Newspaper article Charleston Gazette Mail

When to Stop Mammograms Tricky Issue as US Ages More

Newspaper article Charleston Gazette Mail

When to Stop Mammograms Tricky Issue as US Ages More

Article excerpt

WASHINGTON - Lost in the arguing over whether women should begin mammograms at age 40 or 50 or somewhere in between is the issue they'll all eventually face: when to stop. "There's a point at which everybody begins to scratch their head and say how much longer do you have to keep doing this? said American Cancer Society specialist Robert Smith.

It's an increasingly complex balancing act as older women are living even longer. The risk of breast cancer rises with age. But so do the odds of other serious illnesses that may be more likely to kill in a senior's remaining life span - or to make them less able to withstand the rigors of cancer treatment.

"If we pick up a cancer in someone who's 75 and they die at 76 of something else, did it really matter? That's really the question here, said Dr. Susan Boolbol, breast surgery chief at Mount Sinai Beth Israel Medical Center in New York.

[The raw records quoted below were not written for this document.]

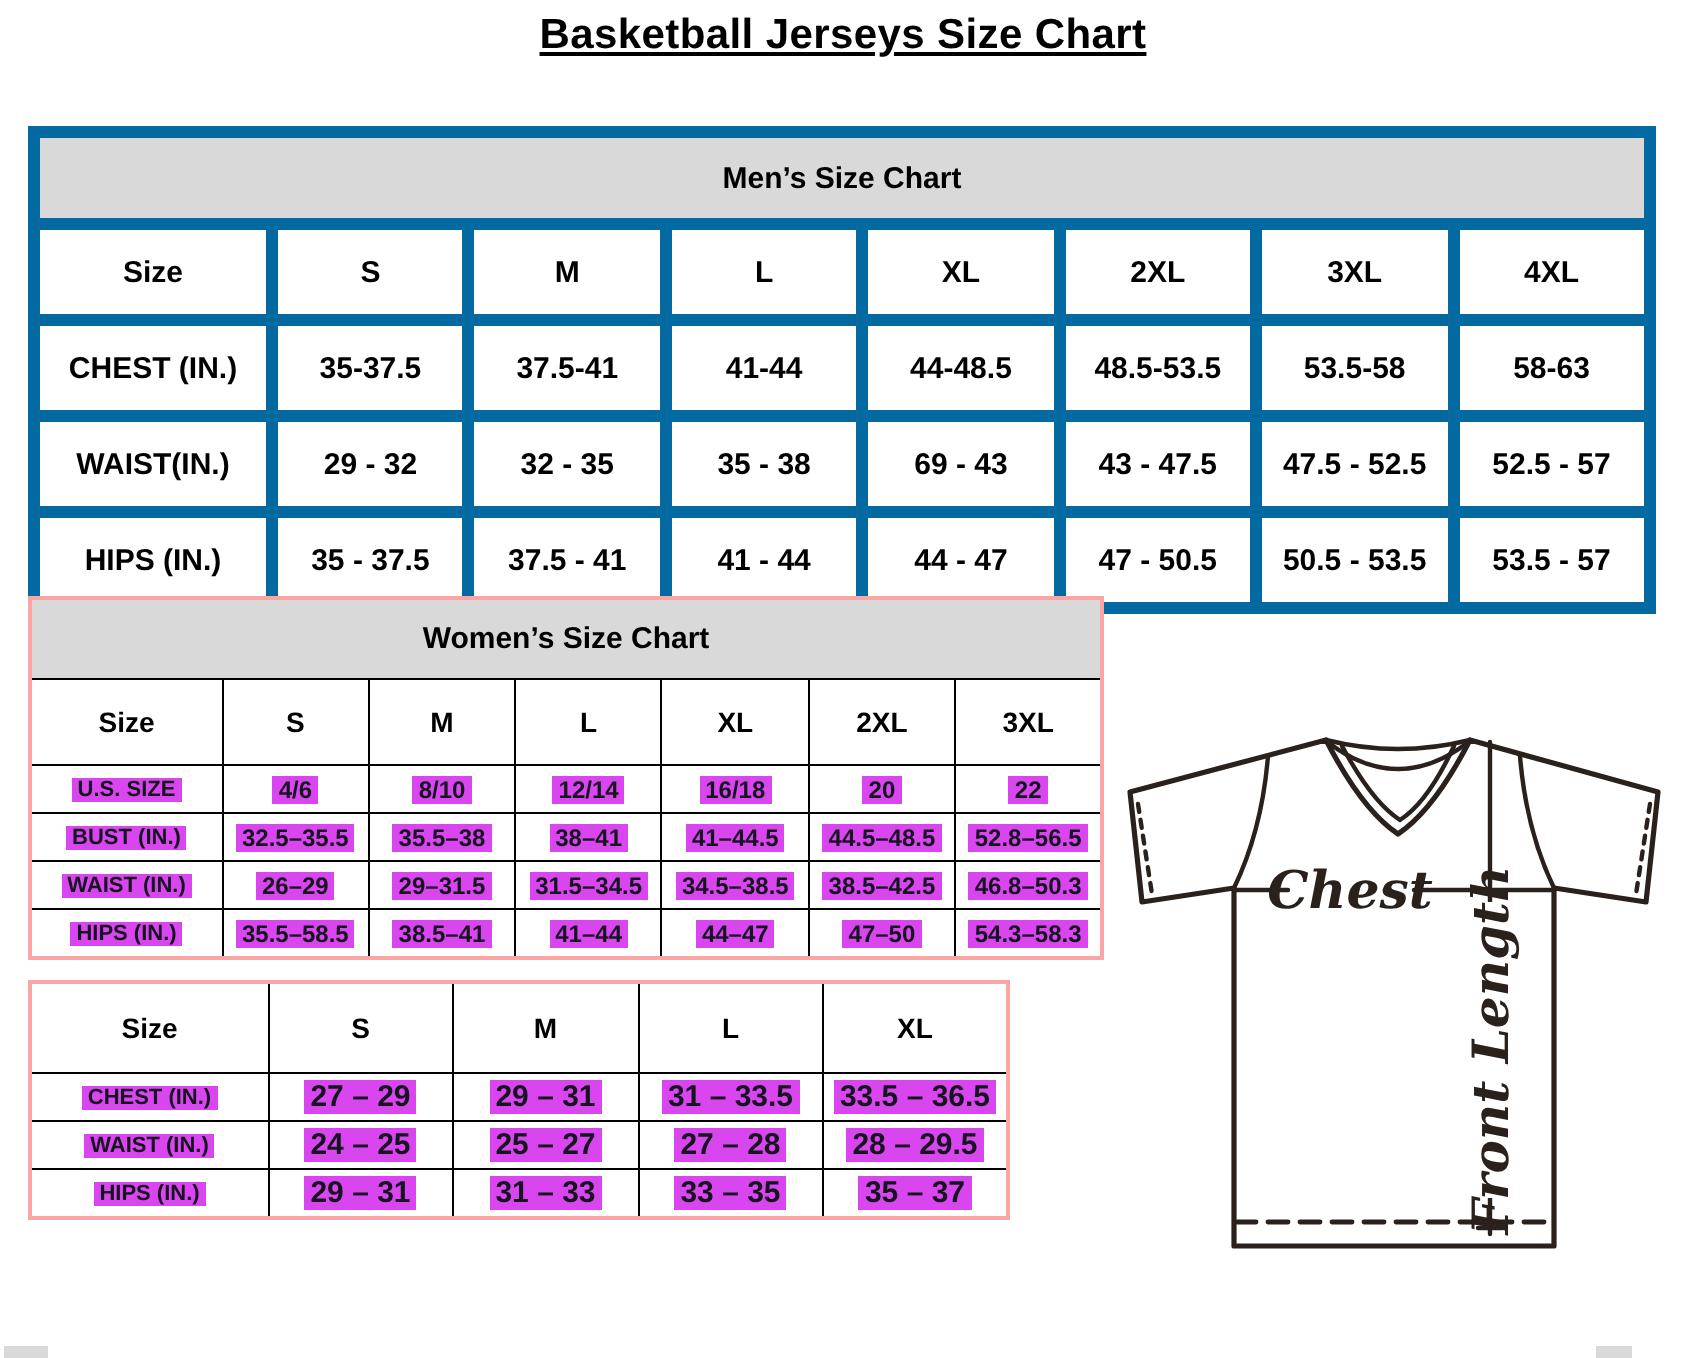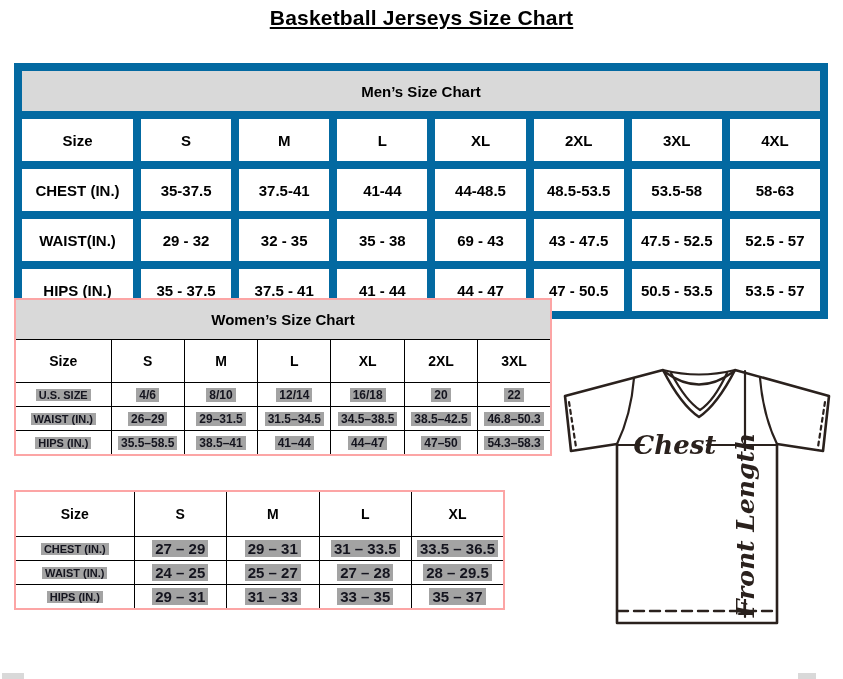--- a/index.html
+++ b/index.html
@@ -9,38 +9,38 @@
   }
   .page-title{
     position:absolute;top:6px;left:0;width:100%;text-align:center;
     font-size:21px;font-weight:bold;letter-spacing:0.2px;text-decoration:underline;
   }
   table{border-collapse:collapse;table-layout:fixed;position:absolute;background:#fff;}
   th,td{text-align:center;vertical-align:middle;font-weight:bold;overflow:hidden;white-space:nowrap;}
   .band{background:#d9d9d9;font-size:15px;}
   
   .mens{left:14px;top:63px;width:814px;}
-  .mens th,.mens td{border:8px solid #0369a1;margin-left:40px;}
+  .mens th,.mens td{border:6px solid #0369a1;margin-left:40px;}
   .mens .band{height:38px;}
   .mens .sizerow th{height:40px;font-size:15px;}
   .mens td{height:40px;font-size:15px;}
   
   .small-tbl{border:2px solid #fca5a5;}
   .small-tbl th,.small-tbl td{border:1px solid #000;}
   .womens{left:14px;top:298px;width:538px;}
   .womens .band{height:37px;}
   .womens .sizerow th{height:40px;font-size:14px;}
   .womens td{height:21px;font-size:12px;}
   .womens td.lbl{font-size:11px;}
   .youth{left:14px;top:490px;width:491px;}
   .youth .band{height:37px;}
   .youth .sizerow th{height:42px;font-size:14px;}
   .youth td{height:21px;font-size:15px;}
   .youth td.lbl{font-size:11px;}
-  .hl{background:#a3a3a3;padding:0 3px;color:#15151f;}
+  .hl{background:#d946ef;padding:0 3px;color:#15151f;}
   
   .jersey{position:absolute;left:555px;top:355px;width:288px;height:290px;}
   .artifact{position:absolute;height:6px;background:#d9d9d9;}
   .artifact.left{left:2px;top:673px;width:22px;}
   .artifact.right{left:798px;top:673px;width:18px;}
 </style>
 </head>
 <body>
 
 <div class="page-title">Basketball Jerseys Size Chart</div>
@@ -127,20 +127,29 @@
     <th>3XL</th>
   </tr>
   <tr>
     <td class="lbl"><span class="hl">U.S. SIZE</span></td>
     <td><span class="hl">4/6</span></td>
     <td><span class="hl">8/10</span></td>
     <td><span class="hl">12/14</span></td>
     <td><span class="hl">16/18</span></td>
     <td><span class="hl">20</span></td>
     <td><span class="hl">22</span></td>
+  </tr>
+  <tr>
+    <td class="lbl"><span class="hl">BUST (IN.)</span></td>
+    <td><span class="hl">32.5–35.5</span></td>
+    <td><span class="hl">35.5–38</span></td>
+    <td><span class="hl">38–41</span></td>
+    <td><span class="hl">41–44.5</span></td>
+    <td><span class="hl">44.5–48.5</span></td>
+    <td><span class="hl">52.8–56.5</span></td>
   </tr>
   <tr>
     <td class="lbl"><span class="hl">WAIST (IN.)</span></td>
     <td><span class="hl">26–29</span></td>
     <td><span class="hl">29–31.5</span></td>
     <td><span class="hl">31.5–34.5</span></td>
     <td><span class="hl">34.5–38.5</span></td>
     <td><span class="hl">38.5–42.5</span></td>
     <td><span class="hl">46.8–50.3</span></td>
   </tr>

Medical guidelines don't agree.

The cancer society's advice: Women should continue mammograms as long as their overall health is good and they have a life expectancy of at least 10 more years. Last week, guidelines issued by the U.S. Preventive Services Task Force said there's not enough evidence to recommend for or against mammograms at age 75 and older, because that age group just hasn't been studied enough to tell.

Getting such evidence is "critical, given the graying of America, said Dr. Jeanne Mandelblatt, an expert on cancer and aging at Georgetown University.

Indeed, some in the 80-and-beyond crowd are as spry as 60- somethings.

"People are taking better care of themselves, said Yale University pathologist Dr. Fattaneh Tavassoli. "If we don't start discussing it, it's going to be more difficult to come up with management approaches for these patients.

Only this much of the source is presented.